(The Return of) Ignatz, by Sam Heldman

Sunday, December 08, 2002

Supreme Court

The second case for Tuesday is an environmental case, Borden Ranch v. Army Corps of Engineers. It's yet another case from the Ninth Circuit; this makes three this week. Say "Ninth Circuit ruled in favor of wetlands and imposed a big fine on a farmer for plowing", and what does this make you think? "Wetlands, shmetlands – won't somebody think of the farmers – those darn meddling tree-hugging bureaucrats interfering with my property -- reverse," right? Well, it's a lot more complicated than that.

Here’s something interesting about the case: Justice Kennedy has apparently recused himself. I would never have noticed it except that one of the anonymous expert predictors at the Washington University site mentioned it. (They're running a great predicting competition between a computer and human experts. My fondest hope is that I don't end up getting trounced by the machine). And of course even if they hadn't mentioned it, Howard Bashman did this morning. (Howard notices everything.) So, in order to win, Borden Ranch has to win 5 out of 8 Justices.

Borden Ranch got fined for doing some "deep ripping" in wetlands. Deep ripping seems to be really really bad-ass plowing – we're not talking about mules, but bulldozers with long metal plows that dig several feet down, to turn grazing lands into land suitable for planting deep-rooted crops. This is generally fine, except (says the U.S.) you can't do it in wetlands. The Ninth Circuit upheld (pdf) the fines. Mostly, the case has to do with interpretation of section 404 of the Clean Water Act, 33 U.S.C. § 1344. Borden Ranch says that (a) plowing (the term it prefers over the nastier-sounding "deep ripping") can't constitute a point-source discharge for which a permit is required under section 404; (b) furthermore, "normal" farming activity of certain sorts is specifically exempted from permitting under section 404(f), and Borden says its activities fall within that exemption; and (c) anyway, even if it's wrong about the foregoing, the maximum fine should have been $25,000 because the whole episode of plowing should have been treated as one violation rather than many separate discharges under 33 U.S.C. § 1319(d). The Ninth Circuit's answers to these arguments are pretty good, I think – good enough to convince many people, and not far-out at all. And the Solicitor General has filed a pretty strong brief in favor of affirmance.
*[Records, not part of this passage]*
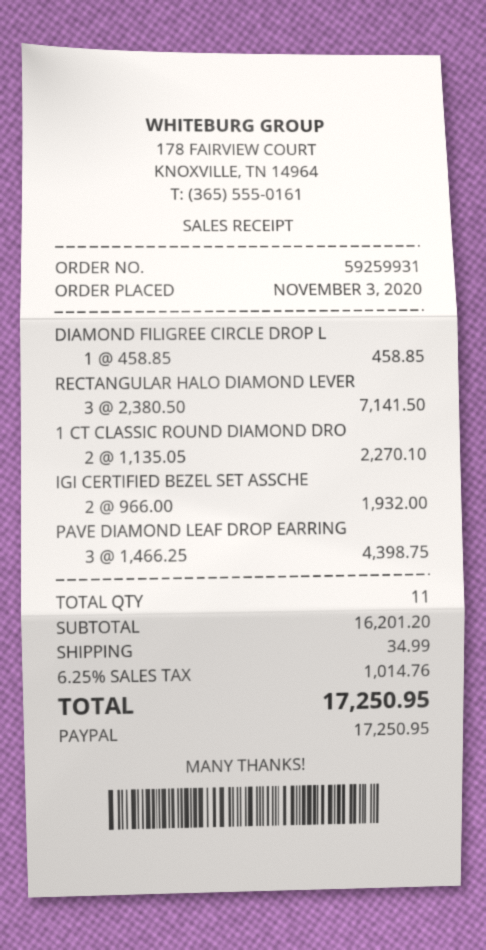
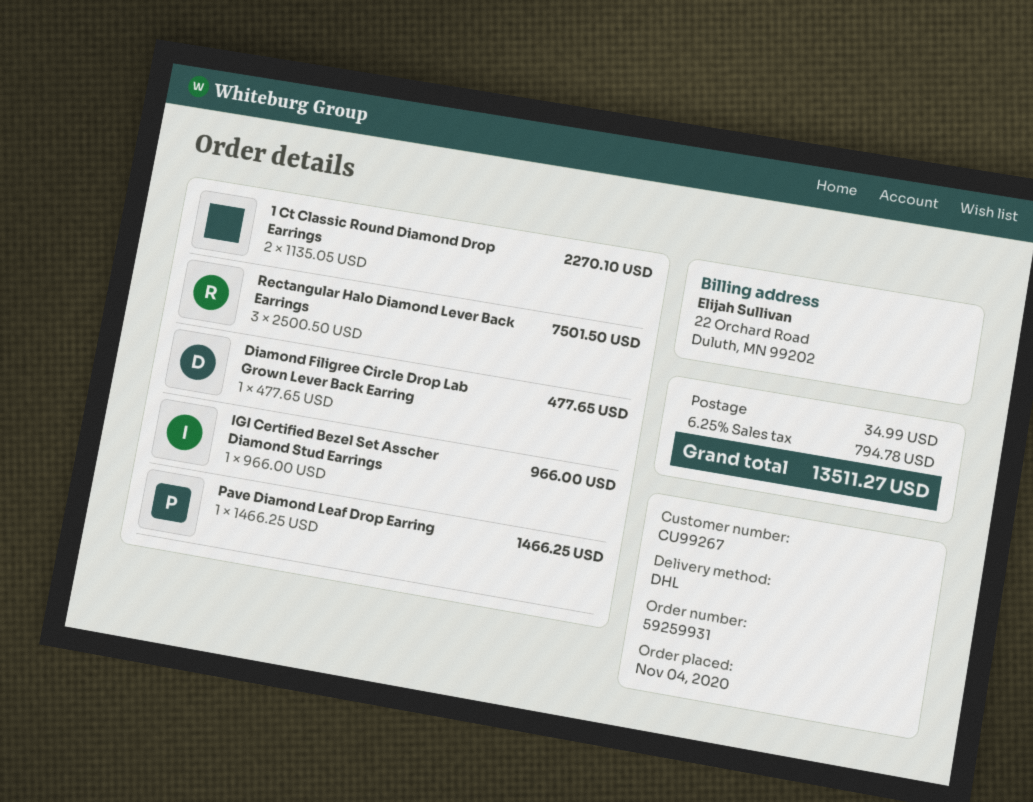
order date: 2020-11-03 -> 2020-11-04
DIAMOND FILIGREE CIRCLE DROP L: 1 x 458.85 = 458.85 -> 1 x 477.65 = 477.65
RECTANGULAR HALO DIAMOND LEVER: 3 x 2380.50 = 7141.50 -> 3 x 2500.50 = 7501.50
IGI CERTIFIED BEZEL SET ASSCHE: 2 x 966.00 = 1932.00 -> 1 x 966.00 = 966.00
PAVE DIAMOND LEAF DROP EARRING: 3 x 1466.25 = 4398.75 -> 1 x 1466.25 = 1466.25
tax: 6.25% = 1014.76 -> 6.25% = 794.78
total: 17250.95 -> 13511.27

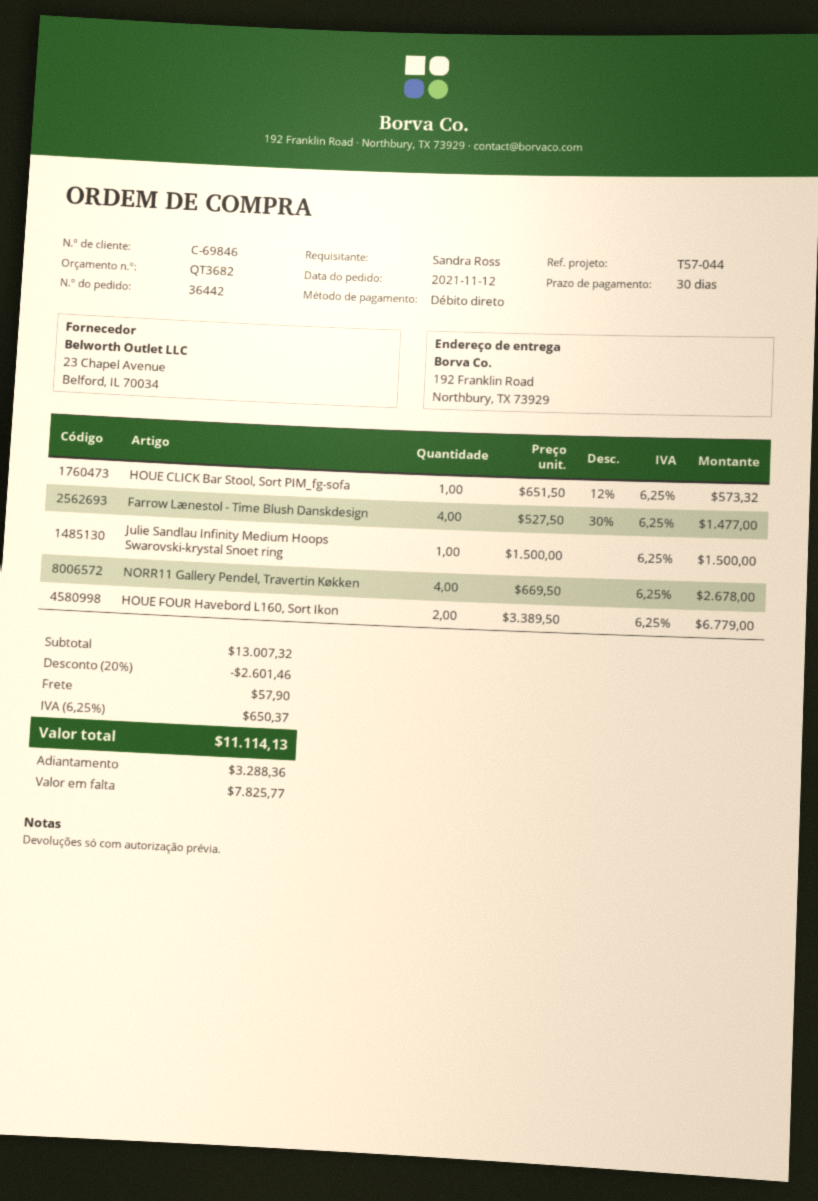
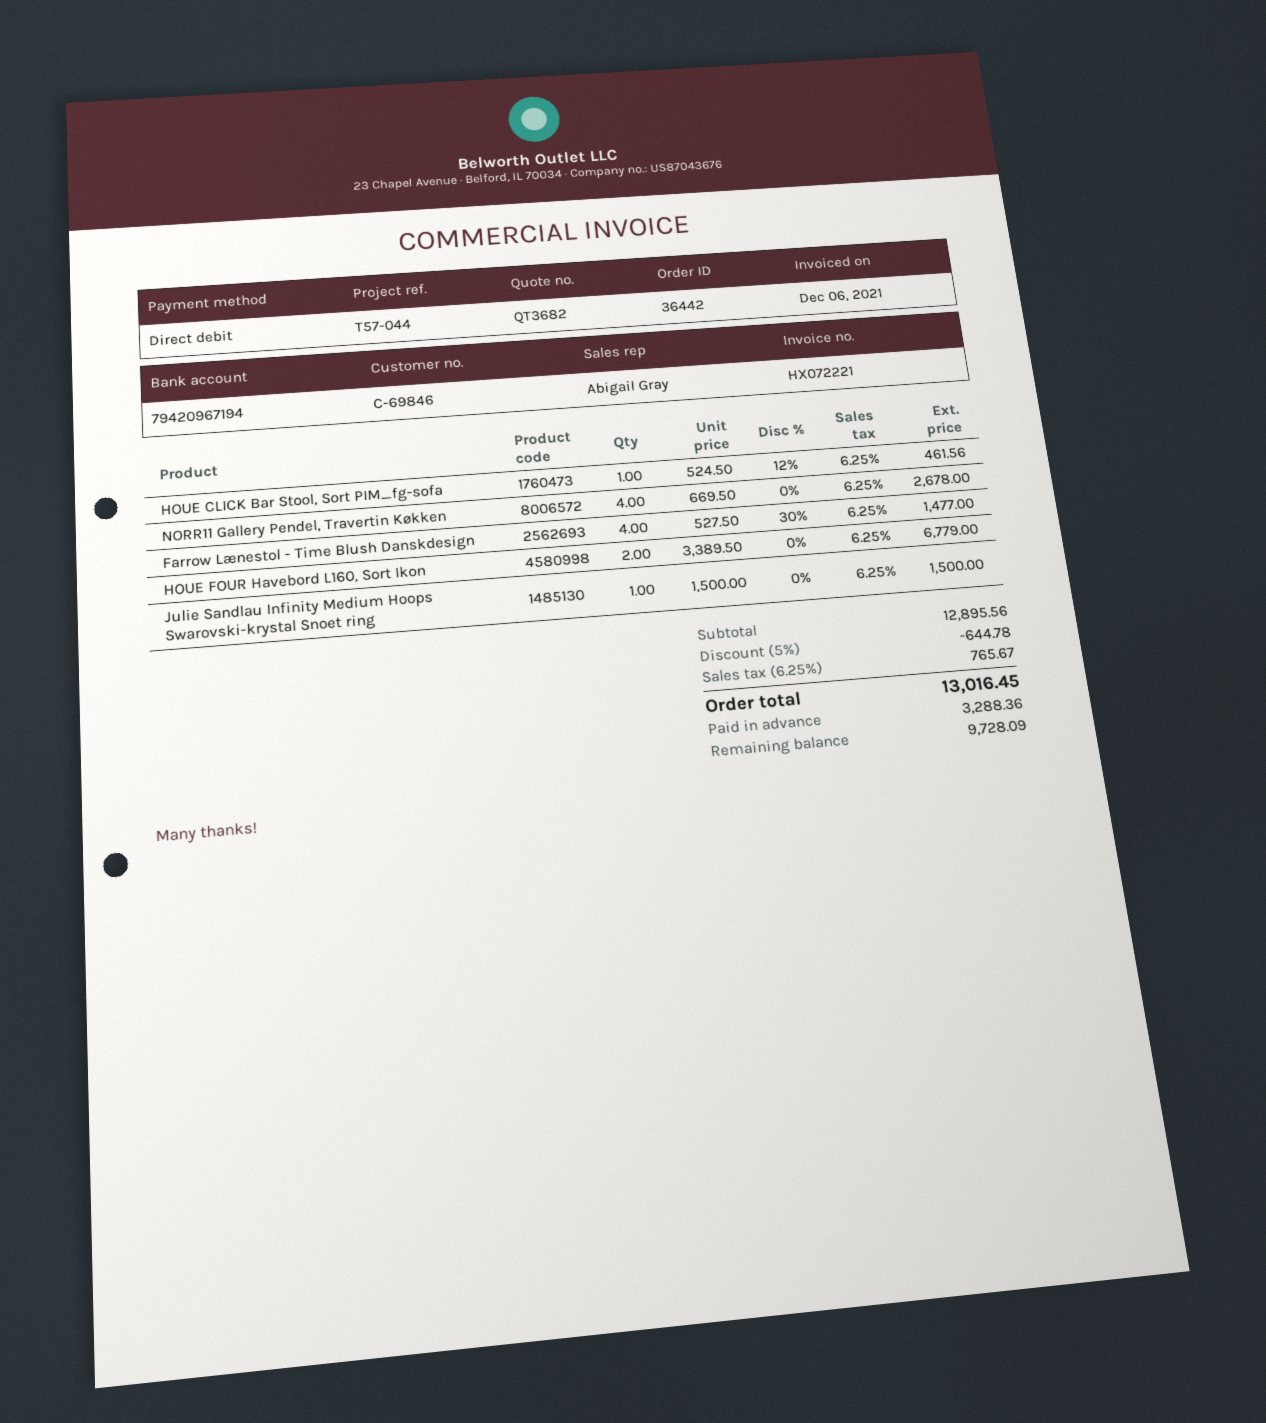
HOUE CLICK Bar Stool, Sort PIM_fg-sofa: 1 x 651.50 - 12% = 573.32 -> 1 x 524.50 - 12% = 461.56
subtotal: 13007.32 -> 12895.56
discount: 20% = 2601.46 -> 5% = 644.78
shipping: 57.90 -> none
tax: 6.25% = 650.37 -> 6.25% = 765.67
total: 11114.13 -> 13016.45
balance: 7825.77 -> 9728.09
All in all, I say "AFFIRM" (including the possibility of "by an equally divided court") because I don't think that any of Borden's arguments are strong enough to get 5 out of 8 of the non-recused Justices. In general, the case should stand for the proposition that anti-environmentalists' rhetorical questions – like "how in the world could plowing constitute pollution????" – are not a good guide to interpretation of the precise and complicated provisions that the Congress enacted in the Clean Water Act.